------ Records provided

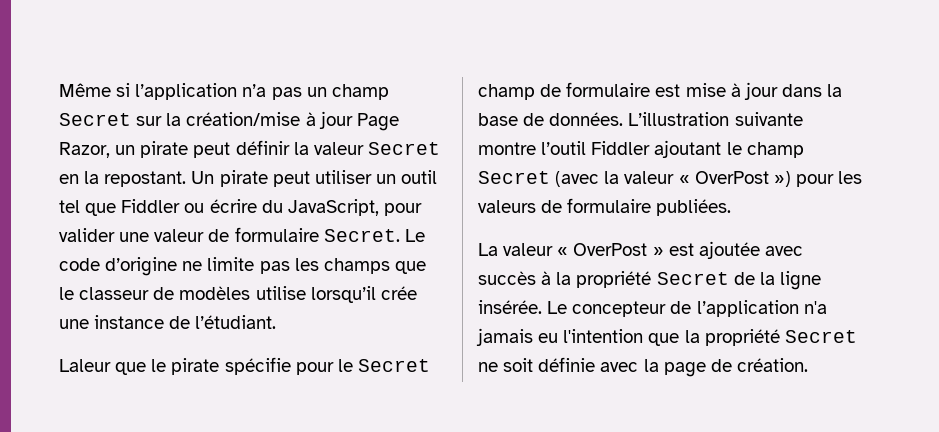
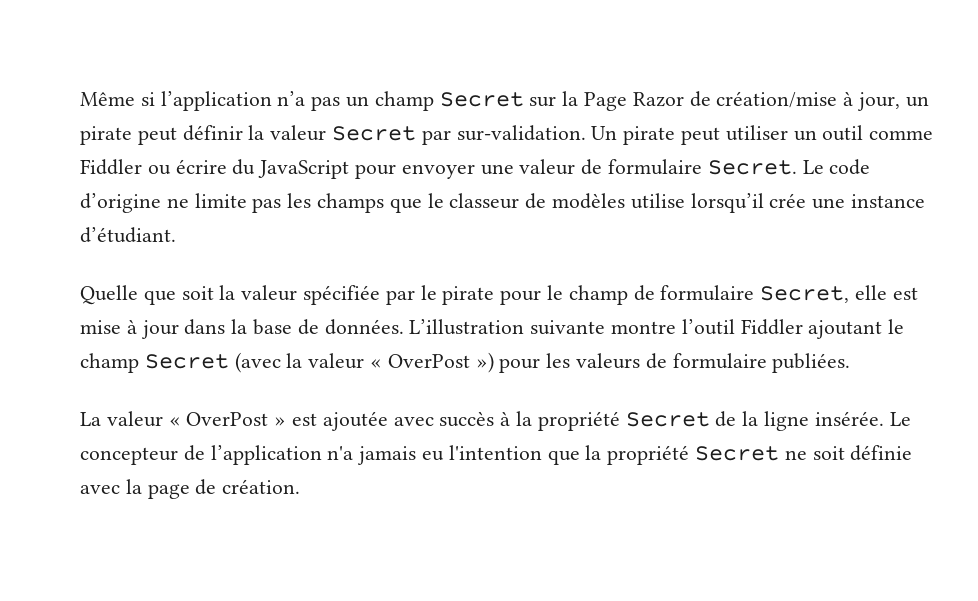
[186,111,399,131] [59,142,110,158] création/mise à jour Page Razor, -> [584,91,901,111] Page Razor de création/mise à jour,
[59,171,187,187] en la repostant. -> [421,125,586,145] par sur-validation.
[59,200,117,216] tel que -> [869,130,934,140] comme
[287,199,422,216] [59,228,115,242] JavaScript, pour valider -> [258,160,475,179] JavaScript pour envoyer
[169,315,277,329] [59,359,147,375] de l’étudiant. // Laleur que -> [80,227,176,243] [80,285,415,305] d’étudiant. // Quelle que soit la valeur spécifiée par
[224,357,291,375] spécifie -> (495, 295) none
[357,359,430,372] Secret -> (564, 292) none
(651, 89) none -> [760,285,888,303] Secret, elle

------------

### What you are asked to do
From the first line of the records through the line containing "[287,199,422,216] [59,228,115,242] JavaScript, pour", please output exactly those lines and nothing more, leaving out the pictures.

### Expected output
[186,111,399,131] [59,142,110,158] création/mise à jour Page Razor, -> [584,91,901,111] Page Razor de création/mise à jour,
[59,171,187,187] en la repostant. -> [421,125,586,145] par sur-validation.
[59,200,117,216] tel que -> [869,130,934,140] comme
[287,199,422,216] [59,228,115,242] JavaScript, pour valider -> [258,160,475,179] JavaScript pour envoyer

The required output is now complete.